(4 of 7)
Even these uses of cloning are fraught with ethical difficulties -- not the least of which is the assumption that a defective embryo will be discarded, an action that most right-to-life advocates equate with murder. Medical ethicists have worried for some time that advances in reproductive technology in the U.S. are proceeding in an ethical vacuum, one created not by the technology but by the politics of abortion. "Congress and our state legislatures are fearful of anything that gets them near the abortion debate," complained Caplan. "As a result, we have had no systematic discussion of surrogacy, of what to do with frozen embryos when parents die, of who can operate a fertility clinic. And we have had no systematic discussion of cloning."
As soon as Caplan heard the news from the American Fertility Society meeting, he phoned Gina Kolata, the reporter at the New York Times who broke the story. As a result, Caplan helped shape the discussion that followed. For example, although Hall's technique cannot produce more than two or three clones of any embryo, several stories written about his experiment included the scenario, put forward by Caplan and other ethicists, in which an infertility clinic offers prospective parents a catalog filled with children's photographs. Below each picture is a report on the child's academic and social achievement. Couples could choose from among the pictures, receive a frozen embryo, and then raise that child -- not a sibling or near relative -- but an exact genetic duplicate.
Or what about the couple that sets aside, as a matter of course, a clone of each of their children? If one of them died, the child could be replaced with a genetic equivalent. If another required a bone marrow or kidney transplant, a donor could be thawed and raised with tissues that are guaranteed to be 100% compatible. Or what if the couple just feels like having a third child that is more like their daughter than their son? By thawing out the corresponding embryo they could have a second daughter who would be a twin of the first, only several years younger. A couple for whom money was no object could give birth to the same child every few years. A woman could even give birth to her own twin, provided her parents had the foresight to preserve a clone of the embryo that produced her.

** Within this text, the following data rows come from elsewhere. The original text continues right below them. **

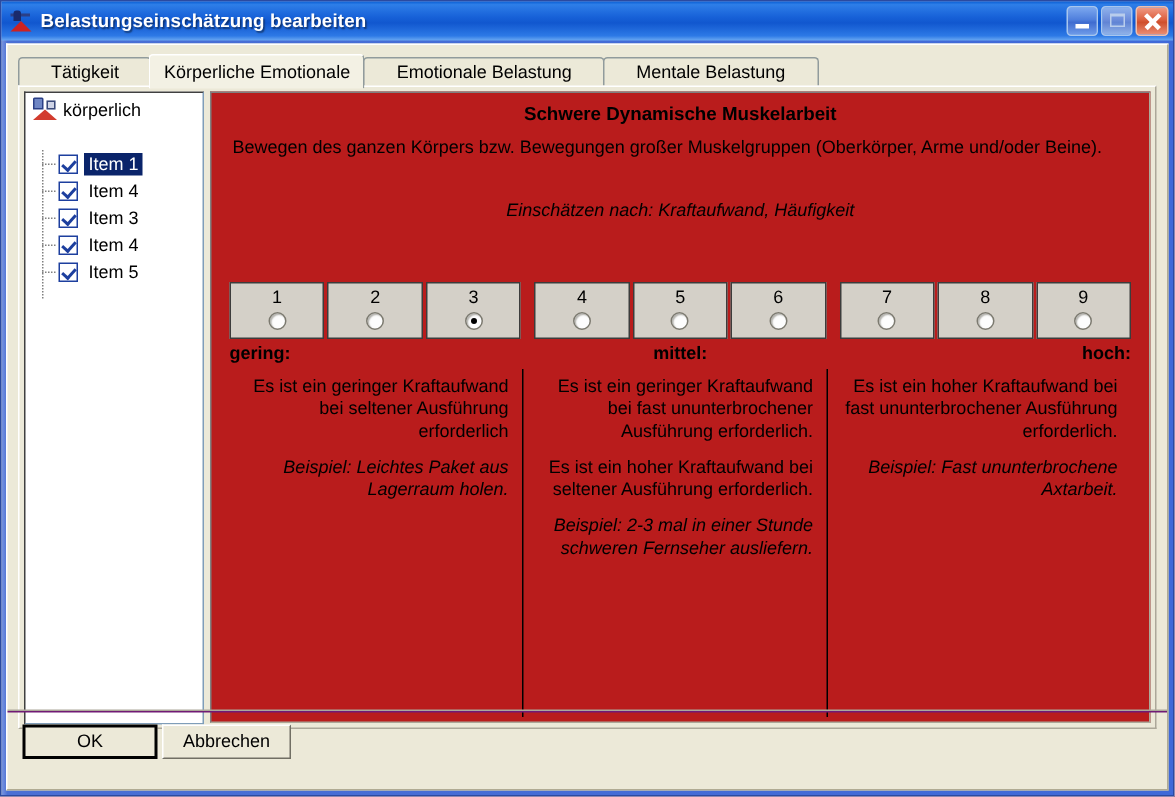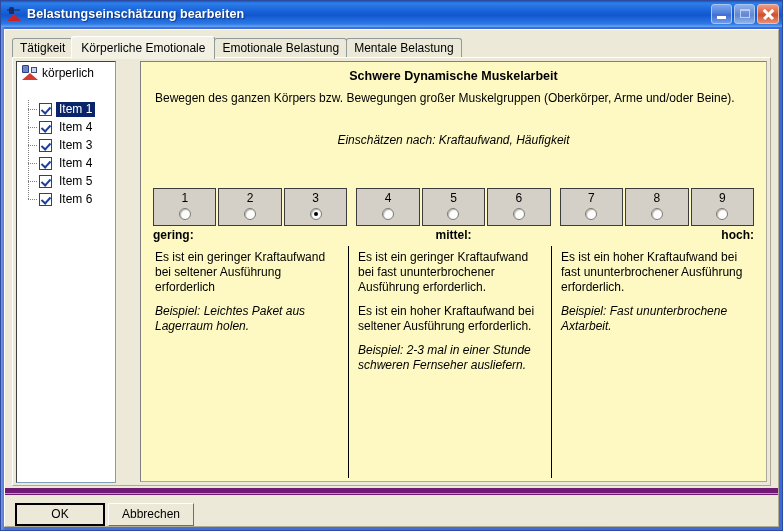"Tätigkeit" .tab { padding: 0 7px -> 0 21px }
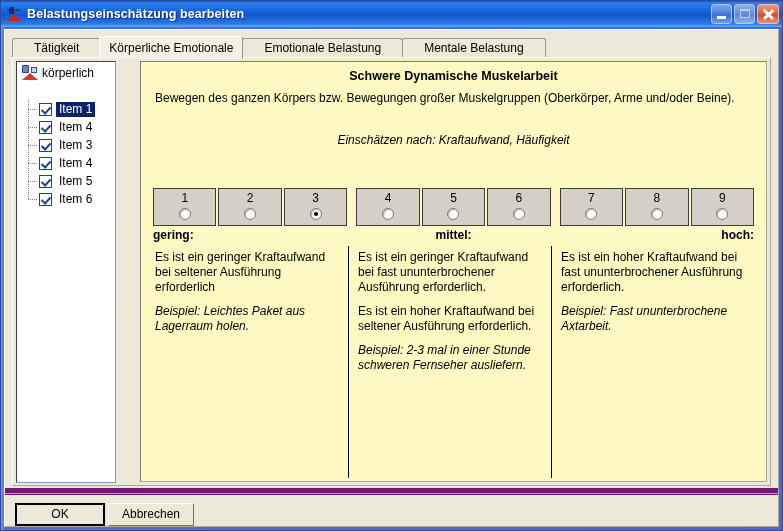"körperlich" .treepanel { width: 100px -> 120px }
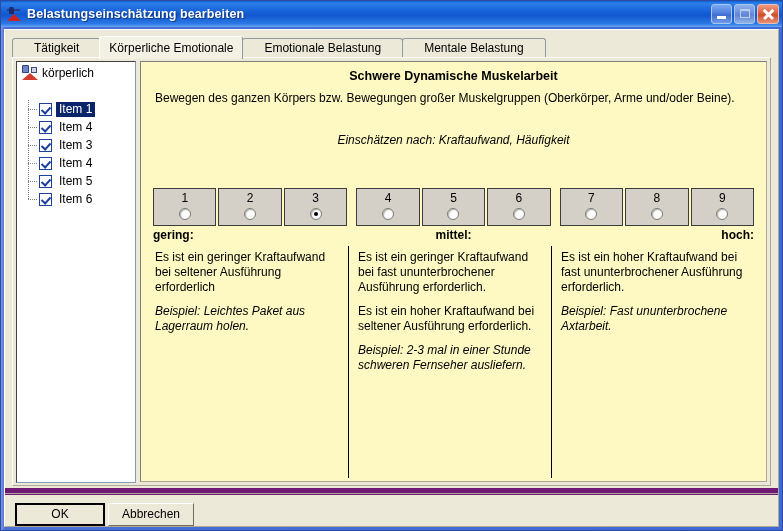"Schwere Dynamische Muskelarbeit" .content { background: #fef9c3 -> #b91c1c }
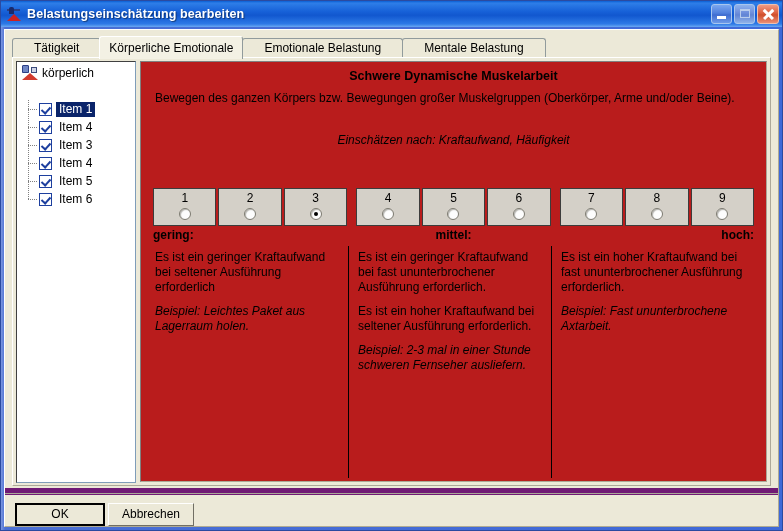"Item 6" div.tree-item { html: <div> <span></span> <span></span> <span>Item 6</span> </div> -> none }
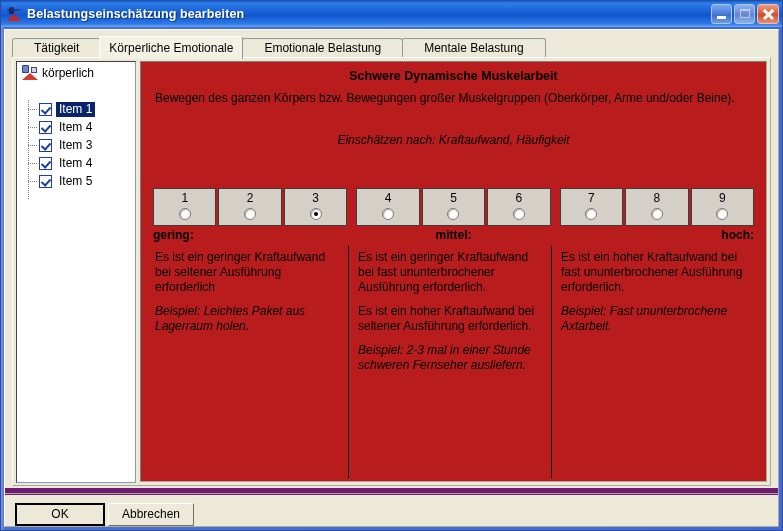"Es ist ein geringer Kraftaufwand" .col { text-align: none -> right }
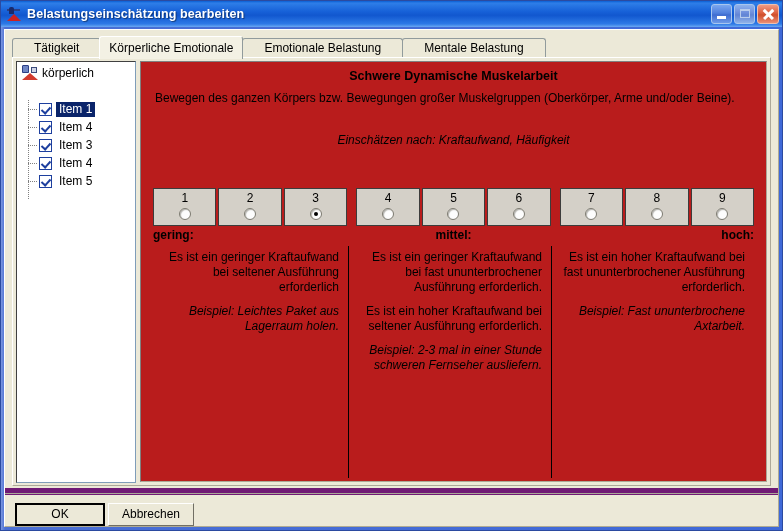"OK" .bottombar { border-top: 7px solid #701a75 -> 1px solid #701a75; height: 38px -> 52px }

One doesn't have to be an ethicist to see the difficulties these situations could create. All parents know how hard it is to separate what they think a child ought to be from what he or she actually is. That difficulty would be compounded -- for both the parent and the child -- if an exact template for what that child could become in 10 or 20 years were before them in the form of an older sibling. "I think we have a right to our own individual genetic identity," said Daniel Callahan, director of the Hastings Center, an ethics- research organization in Briarcliff Manor, New York. "I think this could well violate that right."
Many of the uses envisioned for cloning are not particularly farfetched compared with things that are already happening. A few years ago, a California couple made a remarkable decision when faced with the news that their daughter was dying of leukemia. The father braved a vasectomy reversal and the mother a pregnancy at 43 to have a new child born for the express purpose of providing the bone-marrow transplant that saved the older child's life.